Mitsubishi ASX XB Engines
- 1.6 MIVEC 4A92 of 117 horsepower – The same engine used from ’93 until 2018, the 1.6 MIVEC has always been a noisy tool. You could however say that it’s very reliable, as long as it starts. Because it behaves as well as a customer in a salon talking on the phone while getting her makeup done. If you’ve driven around the city and then parked and turned off the engine, there’s a chance the engine won’t start again. Otherwise, you get the same Japanese reliability of which their engines are so famous for.
- 2.0 4J11 of 150 horsepower – The only available engine for the 2020 facelift, this engine is another fine, classic JDM petrol engine. Apart from the occasional carbon build-up, this engine has no thrills to give as long as you change it’s oil regularly.
- 1.6d PSA DV16C of 116 horsepower – The same trubbish carried over from the first ASX, which was actually scavenged from the Peugeot dumpster. Yes, everyone, the notorious 1.6 HDi is still alive. I’ve talked more about this in the article about the ASX and the Ford Focus 2, but the basic idea is that the engine has a filter that gets clogged and takes the turbo with it.
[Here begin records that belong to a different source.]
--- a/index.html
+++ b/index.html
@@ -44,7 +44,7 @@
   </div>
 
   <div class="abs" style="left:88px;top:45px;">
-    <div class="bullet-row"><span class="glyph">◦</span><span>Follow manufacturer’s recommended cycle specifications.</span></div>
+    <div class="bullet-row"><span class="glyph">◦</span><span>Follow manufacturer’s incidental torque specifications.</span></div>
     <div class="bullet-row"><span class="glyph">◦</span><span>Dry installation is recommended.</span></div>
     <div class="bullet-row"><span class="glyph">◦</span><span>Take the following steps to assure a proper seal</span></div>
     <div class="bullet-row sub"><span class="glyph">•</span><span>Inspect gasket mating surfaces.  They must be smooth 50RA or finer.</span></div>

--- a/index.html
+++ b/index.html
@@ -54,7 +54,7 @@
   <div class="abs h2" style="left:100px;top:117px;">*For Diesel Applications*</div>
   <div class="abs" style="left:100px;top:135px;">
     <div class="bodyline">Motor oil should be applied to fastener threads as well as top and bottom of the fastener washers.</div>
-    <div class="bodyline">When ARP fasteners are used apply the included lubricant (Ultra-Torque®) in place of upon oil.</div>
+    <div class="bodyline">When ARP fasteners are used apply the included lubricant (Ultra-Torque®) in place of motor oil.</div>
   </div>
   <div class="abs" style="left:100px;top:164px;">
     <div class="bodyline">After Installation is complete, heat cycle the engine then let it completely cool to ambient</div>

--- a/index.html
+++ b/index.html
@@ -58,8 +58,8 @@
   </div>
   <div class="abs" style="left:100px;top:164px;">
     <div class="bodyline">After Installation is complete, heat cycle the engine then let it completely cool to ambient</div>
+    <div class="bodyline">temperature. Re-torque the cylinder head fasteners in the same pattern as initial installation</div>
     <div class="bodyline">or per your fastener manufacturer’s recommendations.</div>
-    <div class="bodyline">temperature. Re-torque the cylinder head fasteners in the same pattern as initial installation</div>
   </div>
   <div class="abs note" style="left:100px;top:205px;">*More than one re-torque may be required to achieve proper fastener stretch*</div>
On top of that, you have issues with injectors and the particle filter that regenerates every 200 meters. In essence, they should have made the particle filtre regenerate continuously without a break. At least you’d know what’s happening. However times have moved on and most of the issues have been solved and it’s a fairly reliable engine as long as you can keep it out of the urban jungle as the particle filer will still clog like the toilet after eating ethnic food.
- 2.2d 4N14 of 150 horsepower – You might have been ready to pop the champagne and play Audrey Bitoni videos, but don’t get too excited. Don’t get too excited because this engine tends to break it’s crankshaft and leave you stranded and it’s one of the worst engines you can buy. Luckily nobody bought it on the ASX as it would’ve been too big and too expensive so stick to the 1.6 diesel.
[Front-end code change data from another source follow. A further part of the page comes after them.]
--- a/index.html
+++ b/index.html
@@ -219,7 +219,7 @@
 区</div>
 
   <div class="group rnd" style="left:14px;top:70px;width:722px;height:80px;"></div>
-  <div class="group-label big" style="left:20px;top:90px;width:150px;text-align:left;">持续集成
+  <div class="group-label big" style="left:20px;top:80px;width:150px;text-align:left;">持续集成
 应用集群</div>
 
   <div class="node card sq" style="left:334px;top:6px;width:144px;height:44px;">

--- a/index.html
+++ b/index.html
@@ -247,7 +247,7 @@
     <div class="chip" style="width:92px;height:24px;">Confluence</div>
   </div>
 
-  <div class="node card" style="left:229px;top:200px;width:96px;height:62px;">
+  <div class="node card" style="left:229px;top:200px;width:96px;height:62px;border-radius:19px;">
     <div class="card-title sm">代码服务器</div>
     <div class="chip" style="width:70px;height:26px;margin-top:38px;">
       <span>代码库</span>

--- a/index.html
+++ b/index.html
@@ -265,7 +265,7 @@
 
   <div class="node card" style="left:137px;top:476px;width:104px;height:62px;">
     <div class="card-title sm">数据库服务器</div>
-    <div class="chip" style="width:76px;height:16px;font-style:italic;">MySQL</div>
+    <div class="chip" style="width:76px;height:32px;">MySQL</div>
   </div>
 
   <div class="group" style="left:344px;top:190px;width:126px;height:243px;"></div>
Mitsubishi ASX XB Common Issues
- The automatic transmission is actually a CVT gearbox, and this is like going to the doctor and being told you have a cold when in fact you have hemoptysis and acute tuberculosis.
- “Keyless Go” system? More like “Keyless No.” The car has a habit of not recognizing the key, and you’ll need to use the emergency key to get going.
Mitsubishi ASX XB Verdict
If you go for the petrol engine mated to the manual gearbox and front-wheel drive, you’ll have a classic crossover that looks more aggressive than the guy delivering entertainment during Pain Harmonica. In essence, the Mitsubishi ASX XB in 2019 does what the RAV4 did in 2005 and the Qashqai did in 2010. You could say that now it faces serious competition in the form of the Suzuki Grand Vitara and the Dacia Duster, but the Mitsubishi ASX XB doesn’t have competition. Because it was never interested in competing. Because Mitsubishi Europe no longer goes to the bathroom because it doesn’t have any poops to give.
Which engine do I recommend? The only reliable engine on the list is the 1.6 petrol, which only comes with front-wheel drive and a manual gearbox. The 2.0 petrol is fine too, but nobody bought it because it was too expensive and you don’t really the 150 horsepower for the ASX.